Integrated land and air operations will be crucial if Ukraine is to win. Reconnaissance drones are useful, but fighter aircraft are essential. The Ukrainians need fighters like the Mikoyan MiG-29 or other fourth-generation aircraft, and they need them now. The official U.S. position is that MiG-29s can’t fly directly to Ukraine from NATO bases in Germany. To get around this, NATO must find ways to move these fighters into the country using decoys and electronic deception to prevent the Russians from figuring out their points of departure.

Additional antiship missiles like the American-made Harpoon will be necessary to prevent the Kremlin from establishing the land bridge it desires. The Russian navy can’t be allowed to use the Black Sea and the Sea of Azov to assault the cities and ports that dot Ukraine’s coast. Neither can Moscow be allowed to unload troops and equipment.

Faced with staggering losses, Russia has resorted to attacks on civilians. Ukraine needs a defense against medium-range ballistic missiles such as the one used on Kramatorsk. Depending on its configuration, the S-300 surface-to-air missile system may not be up to the task. U.S.-made Patriot batteries can intercept ballistic missiles. Over shorter ranges, the SAMP/T air-defense system, which is used by France and Italy, can also accomplish this job.
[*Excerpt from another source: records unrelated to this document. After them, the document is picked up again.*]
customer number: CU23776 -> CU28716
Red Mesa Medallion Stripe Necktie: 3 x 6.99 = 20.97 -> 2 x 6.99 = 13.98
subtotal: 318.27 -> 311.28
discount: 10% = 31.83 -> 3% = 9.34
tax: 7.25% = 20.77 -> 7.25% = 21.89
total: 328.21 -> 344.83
Mr. Putin’s barbarism is intended to demoralize Ukraine’s population. NATO must increase its humanitarian aid immediately. The U.S. Navy’s Sealift Command should sail America’s two hospital ships to the region, perhaps docking them in Romania. Each of these vessels has 1,000 beds and is guarded from attack by international conventions to which Russia is a party. These ships would provide medical care to Russian prisoners of war in addition to Ukrainians.
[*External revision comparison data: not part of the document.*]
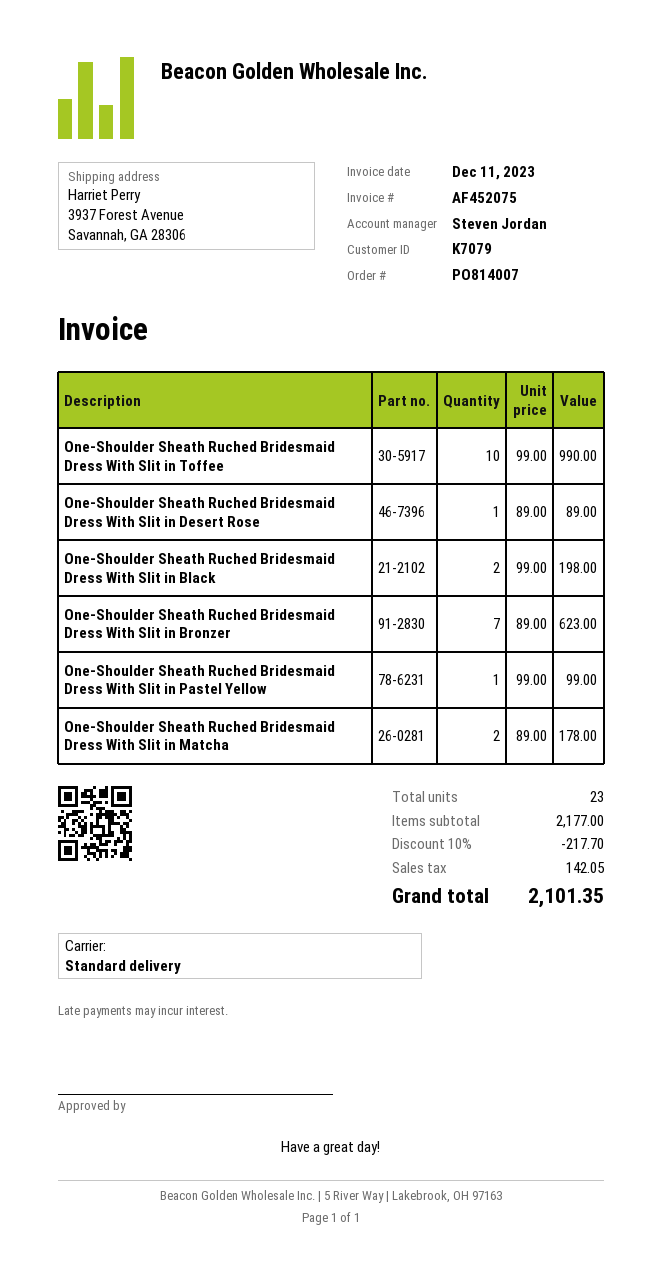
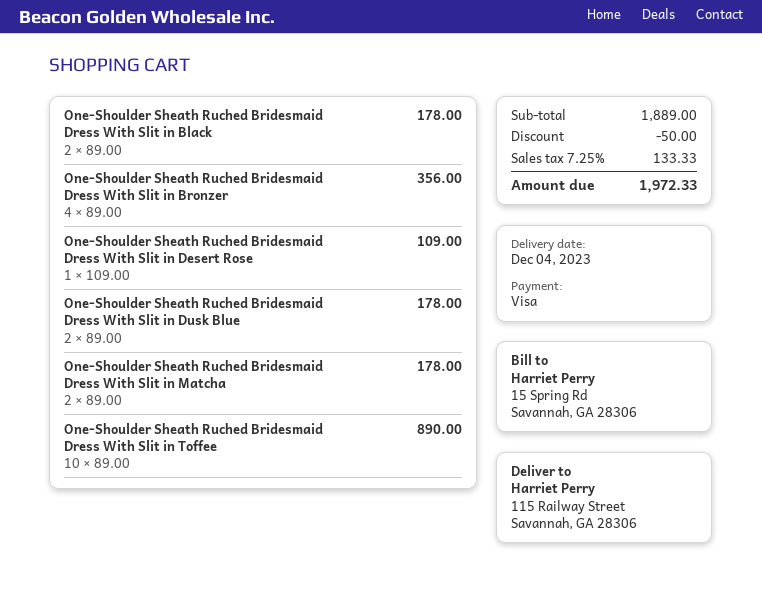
ship to: 3937 Forest Avenue, Savannah, GA 28306 -> 115 Railway Street, Savannah, GA 28306
One-Shoulder Sheath Ruched Bridesmaid Dress With Slit in Toffee: 10 x 99.00 = 990.00 -> 10 x 89.00 = 890.00
One-Shoulder Sheath Ruched Bridesmaid Dress With Slit in Desert Rose: 1 x 89.00 = 89.00 -> 1 x 109.00 = 109.00
One-Shoulder Sheath Ruched Bridesmaid Dress With Slit in Black: 2 x 99.00 = 198.00 -> 2 x 89.00 = 178.00
One-Shoulder Sheath Ruched Bridesmaid Dress With Slit in Bronzer: 7 x 89.00 = 623.00 -> 4 x 89.00 = 356.00
One-Shoulder Sheath Ruched Bridesmaid Dress With Slit in Pastel Yellow: 1 x 99.00 = 99.00 -> none
One-Shoulder Sheath Ruched Bridesmaid Dress With Slit in Dusk Blue: none -> 2 x 89.00 = 178.00
subtotal: 2177.00 -> 1889.00
discount: 217.70 -> 50.00
tax: 142.05 -> 133.33
total: 2101.35 -> 1972.33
The West shares with Ukraine a conception of liberty that isn’t based on race or heritage but inalienable rights. No tyrannical force must ever be allowed to destroy this profound link. Mr. Putin invaded Ukraine with the goal of erasing the identity of its people, much as Joseph Stalin hoped to do in 1932-33, when he murdered as many as 10 million Ukrainians through starvation in the atrocity known as the Holodomor. Such horror defined the last century. It can’t be allowed to define this one.